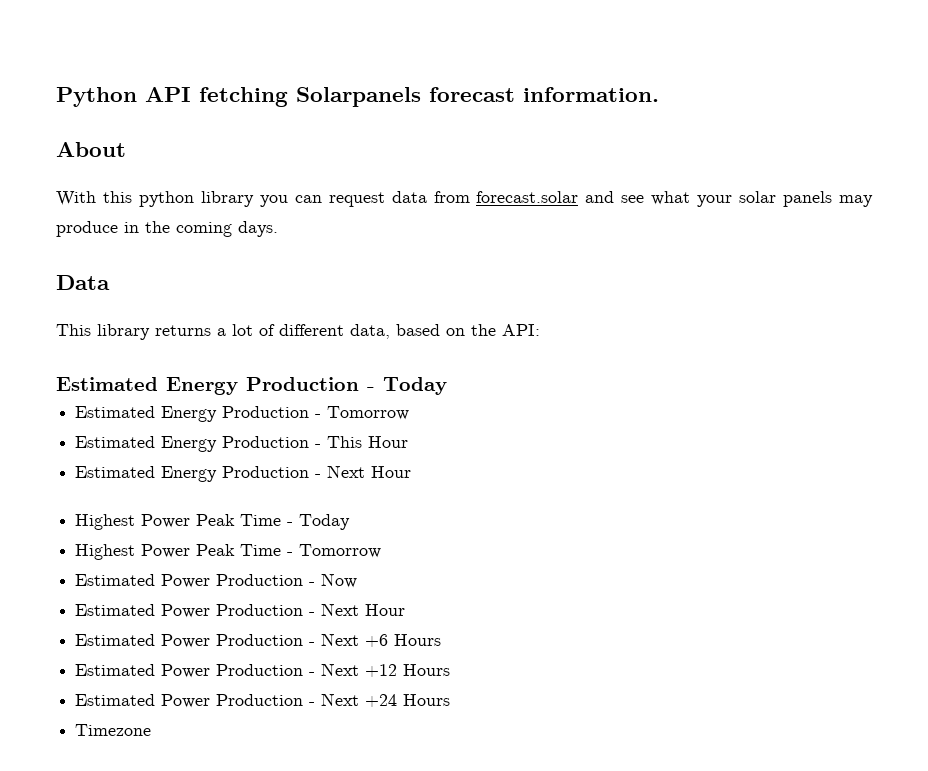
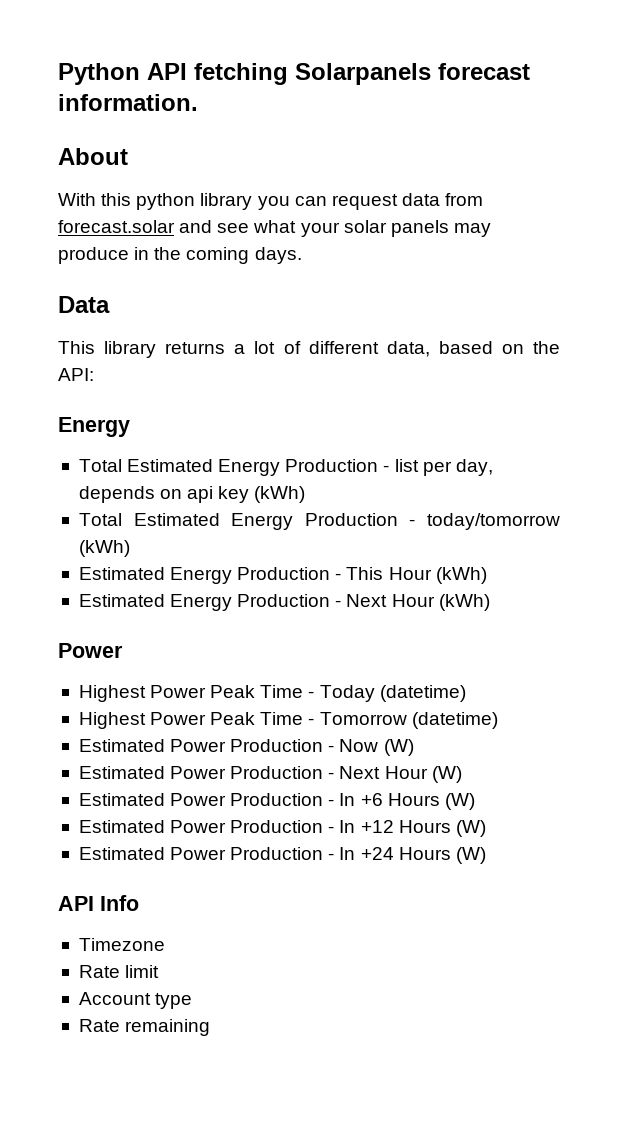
[56,377,447,395] [75,406,410,422] Estimated Energy Production - Today // Estimated Energy Production - Tomorrow -> [58,417,130,437] [78,459,493,476] [78,486,306,503] [78,513,560,530] [78,540,130,557] Energy // Total Estimated Energy Production - list per day, depends on api key (kWh) // Total Estimated Energy Production - today/tomorrow (kWh)
(409, 442) none -> [435,567,487,584] (kWh)
(412, 472) none -> [438,594,490,611] [58,643,123,658] (kWh) // Power
(351, 522) none -> [379,685,466,702] (datetime)
(382, 551) none -> [411,712,498,729] (datetime)
(358, 580) none -> [383,739,414,756] (W)
[75,633,360,648] // Estimated Power Production - Next -> [431,766,462,783] [78,793,356,806] (W) // Estimated Power Production - In
[75,663,360,678] // Estimated Power Production - Next -> [444,793,475,810] [78,820,356,833] (W) // Estimated Power Production - In
[75,693,360,708] // Estimated Power Production - Next -> [455,820,486,837] [78,847,356,860] (W) // Estimated Power Production - In
[75,724,152,736] // Timezone -> [455,847,486,864] [58,895,139,911] [78,938,165,951] [78,965,160,978] [78,992,193,1009] [78,1019,211,1036] (W) // API Info // Timezone // Rate limit // Account type // Rate remaining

★ ★ ★

WHAT THE TASK REQUIRES: Take the lines from the start of the entries through the line containing "[75,663,360,678] // Estimated" and set them down exactly, leaving out every picture.

ANSWER BELOW:
[56,377,447,395] [75,406,410,422] Estimated Energy Production - Today // Estimated Energy Production - Tomorrow -> [58,417,130,437] [78,459,493,476] [78,486,306,503] [78,513,560,530] [78,540,130,557] Energy // Total Estimated Energy Production - list per day, depends on api key (kWh) // Total Estimated Energy Production - today/tomorrow (kWh)
(409, 442) none -> [435,567,487,584] (kWh)
(412, 472) none -> [438,594,490,611] [58,643,123,658] (kWh) // Power
(351, 522) none -> [379,685,466,702] (datetime)
(382, 551) none -> [411,712,498,729] (datetime)
(358, 580) none -> [383,739,414,756] (W)
[75,633,360,648] // Estimated Power Production - Next -> [431,766,462,783] [78,793,356,806] (W) // Estimated Power Production - In
[75,663,360,678] // Estimated Power Production - Next -> [444,793,475,810] [78,820,356,833] (W) // Estimated Power Production - In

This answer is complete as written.